Before-and-after change records:

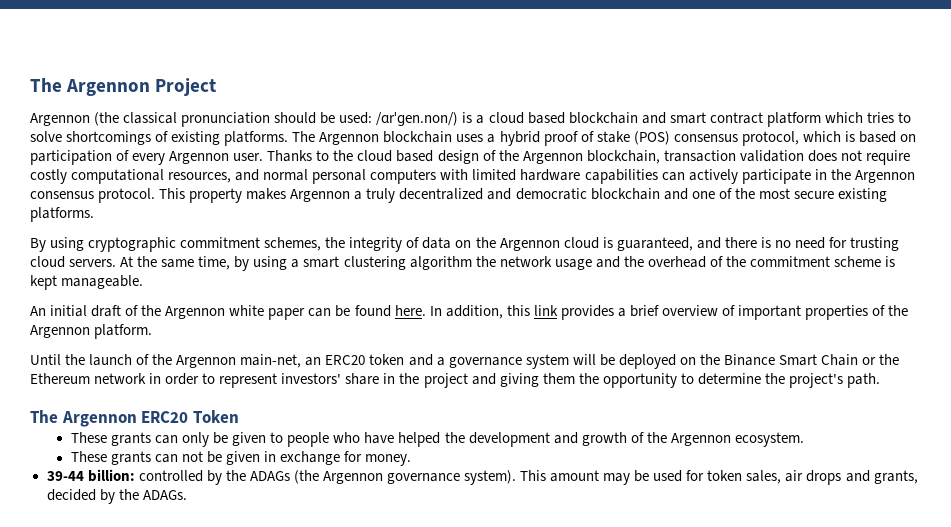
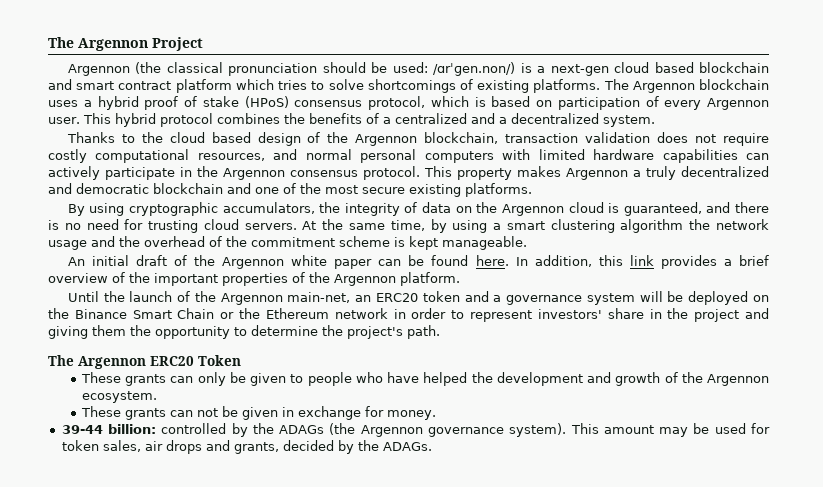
(485, 119) none -> [550,64,609,76] next-gen
[633,131,670,145] (POS) -> [244,96,289,108] (HPoS)
(264, 157) none -> [82,113,655,127] This hybrid protocol combines the benefits of a centralized and a decentralized system. //
[180,237,322,251] commitment schemes, -> [222,202,315,214] accumulators,
(735, 310) none -> [129,272,150,283] the

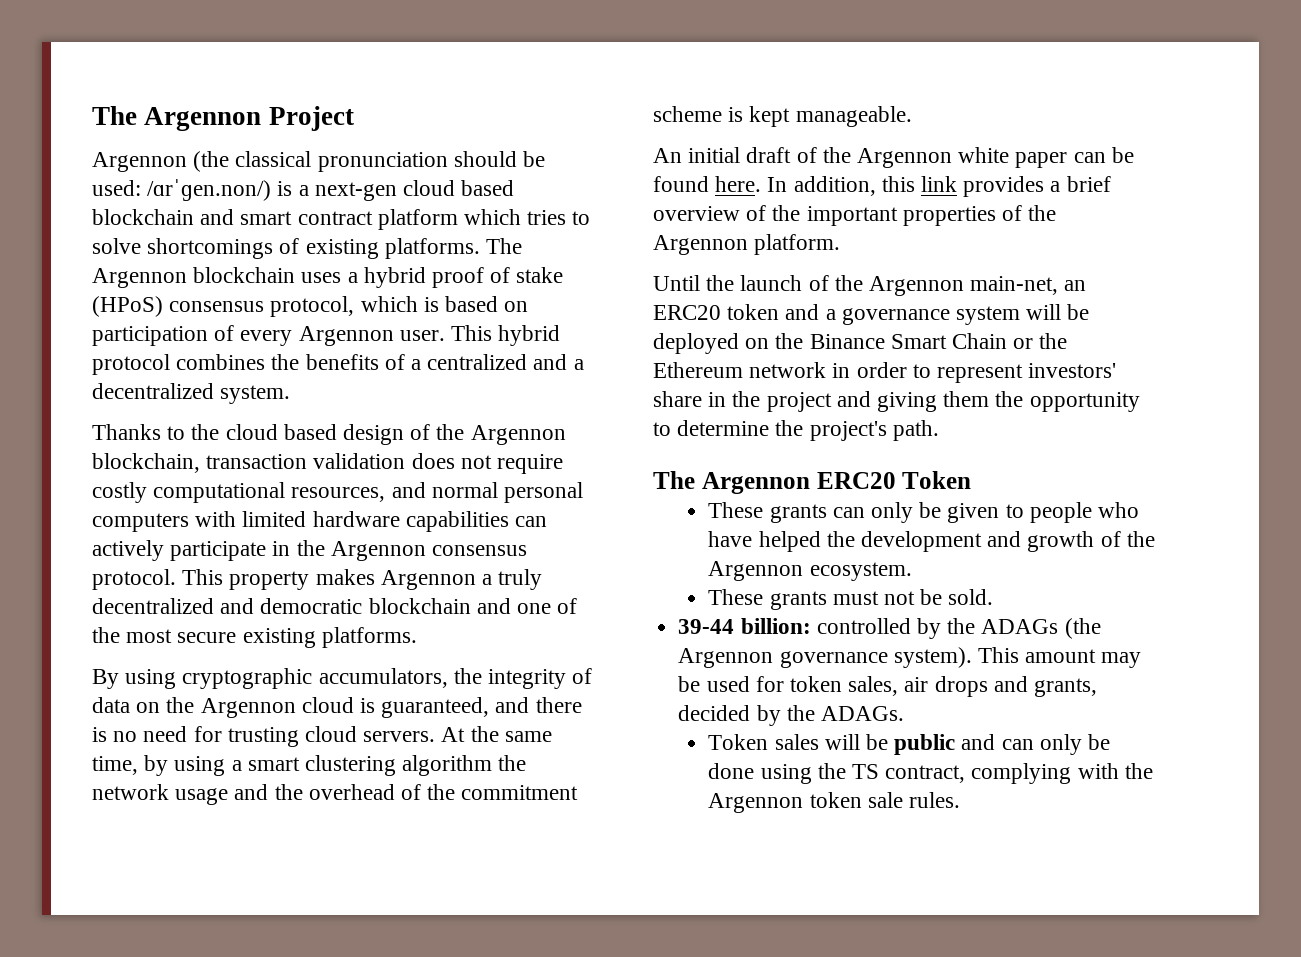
[169,410,193,417] can -> [832,591,879,605] must
[241,406,436,420] given in exchange for money. -> [948,589,994,605] sold.
(432, 446) none -> [708,734,1111,755] [708,763,1153,784] [708,792,960,813] // Token sales will be public and can only be done using the TS contract, complying with the Argennon token sale rules.

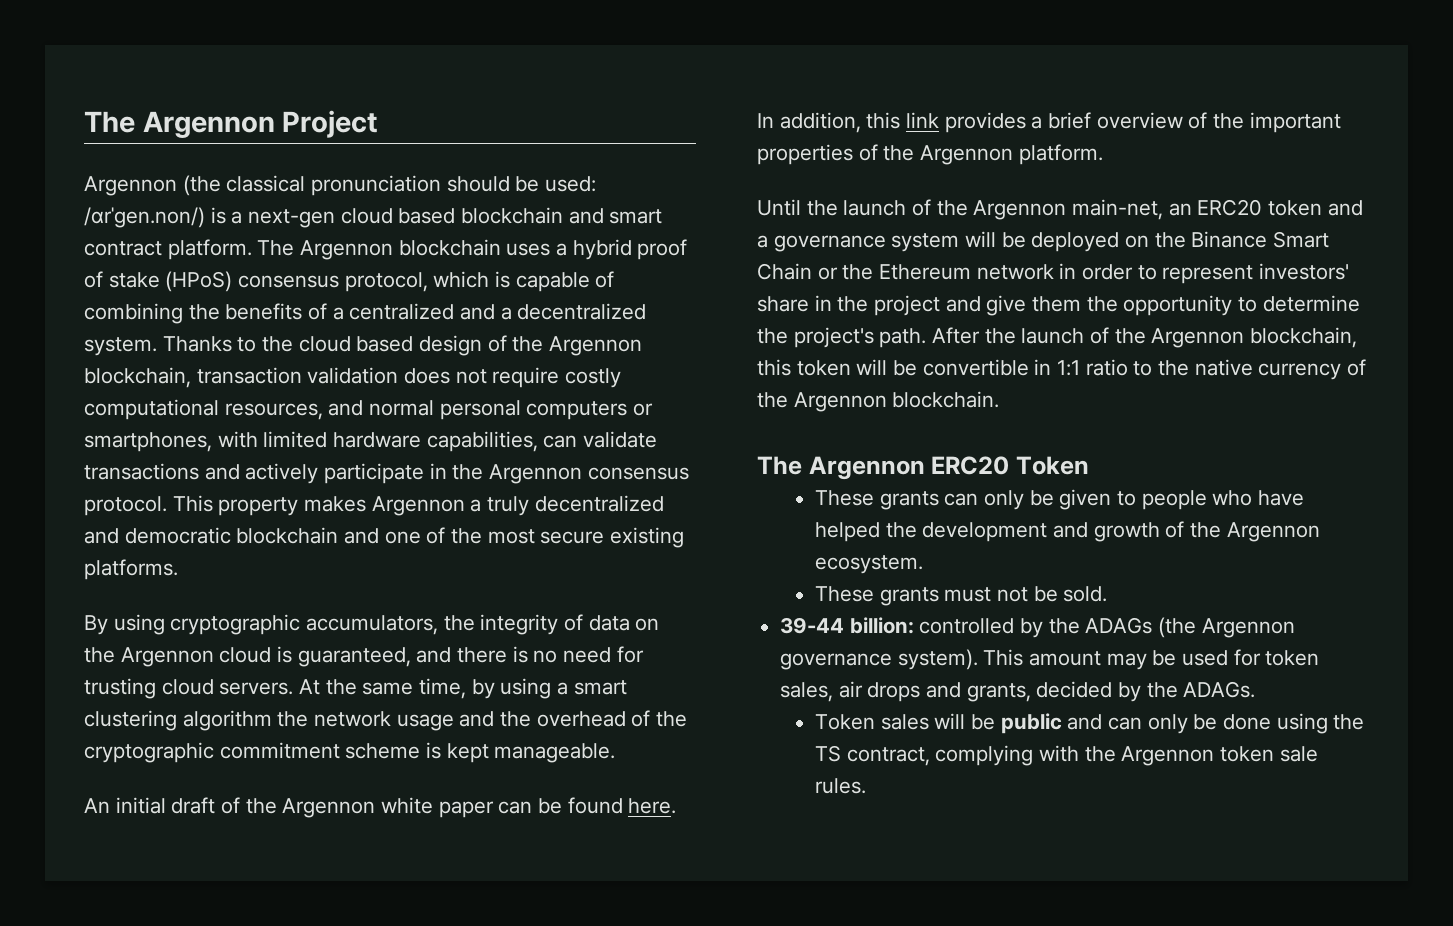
[377,209,591,230] [92,238,480,259] platform which tries to solve shortcomings of existing platforms. -> [167,239,252,260] platform.
[445,296,529,312] [92,325,561,346] [92,354,266,375] based on participation of every Argennon user. This hybrid protocol combines -> [515,271,615,292] [84,303,183,324] capable of combining
(291, 394) // -> (157, 346) none
(189, 522) none -> [633,403,654,416] [84,432,212,452] or smartphones,
[405,511,548,532] capabilities can -> [426,431,658,452] [84,463,240,480] capabilities, can validate transactions and
(456, 792) none -> [84,742,214,763] cryptographic
[877,392,938,412] giving -> [986,295,1027,316] give
(939, 430) none -> [932,327,1358,348] [757,359,1367,380] [757,391,1000,412] After the launch of the Argennon blockchain, this token will be convertible in 1:1 ratio to the native currency of the Argennon blockchain.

**WORK TO COMPLETE:**
For this exercise, transcribe exactly the part of the records above that opens with the line containing "[180,237,322,251] commitment schemes, ->" and closes with the one containing "(432, 446) none". Pictures are not part of the copy.

**RESPONSE TO THE EXERCISE:**
[180,237,322,251] commitment schemes, -> [222,202,315,214] accumulators,
(735, 310) none -> [129,272,150,283] the

[169,410,193,417] can -> [832,591,879,605] must
[241,406,436,420] given in exchange for money. -> [948,589,994,605] sold.
(432, 446) none -> [708,734,1111,755] [708,763,1153,784] [708,792,960,813] // Token sales will be public and can only be done using the TS contract, complying with the Argennon token sale rules.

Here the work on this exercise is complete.